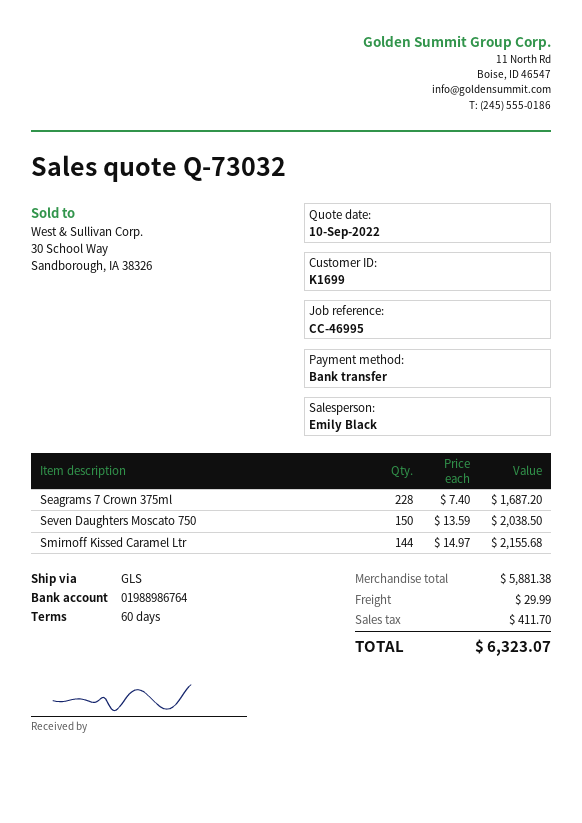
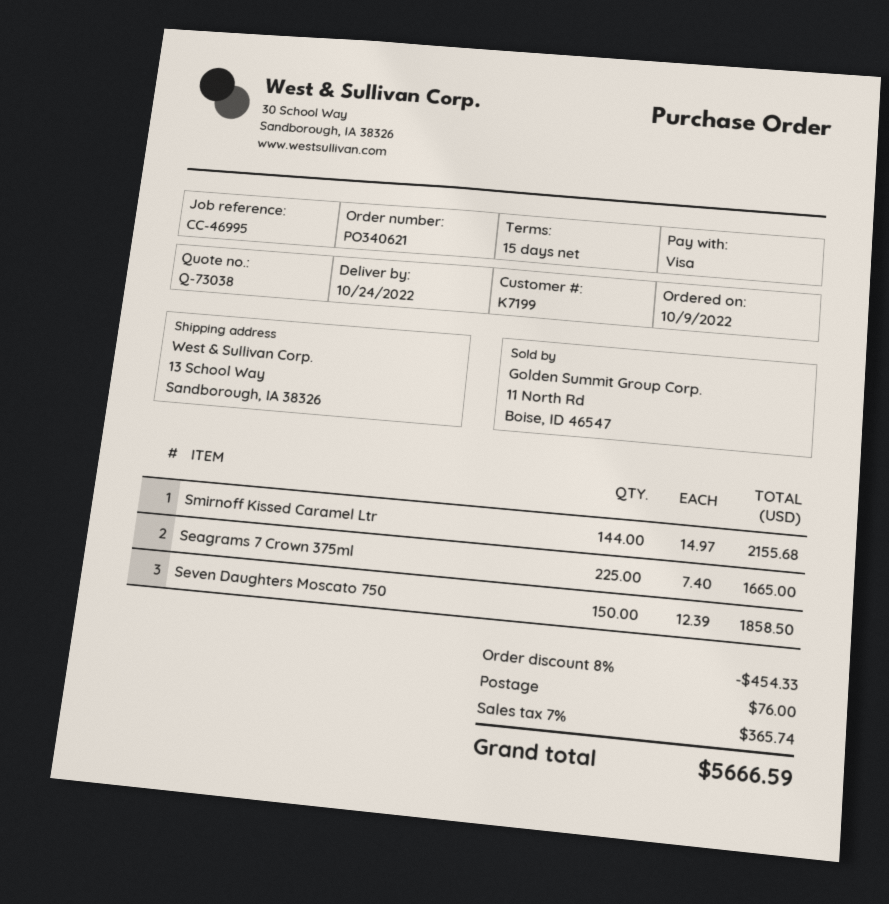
quote number: Q-73032 -> Q-73038
payment terms: 60 days -> 15 days
customer number: K1699 -> K7199
payment method: bank transfer -> Visa
Seagrams 7 Crown 375ml: 228 x 7.40 = 1687.20 -> 225 x 7.40 = 1665.00
Seven Daughters Moscato 750: 150 x 13.59 = 2038.50 -> 150 x 12.39 = 1858.50
discount: none -> 8% = 454.33
shipping: 29.99 -> 76.00
tax: 411.70 -> 365.74
total: 6323.07 -> 5666.59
------------------------------------------------------------------------
● **Exercise goal**
The copy should match each line above exactly and contain no images.

● **Response box**
quote number: Q-73032 -> Q-73038
payment terms: 60 days -> 15 days
customer number: K1699 -> K7199
payment method: bank transfer -> Visa
Seagrams 7 Crown 375ml: 228 x 7.40 = 1687.20 -> 225 x 7.40 = 1665.00
Seven Daughters Moscato 750: 150 x 13.59 = 2038.50 -> 150 x 12.39 = 1858.50
discount: none -> 8% = 454.33
shipping: 29.99 -> 76.00
tax: 411.70 -> 365.74
total: 6323.07 -> 5666.59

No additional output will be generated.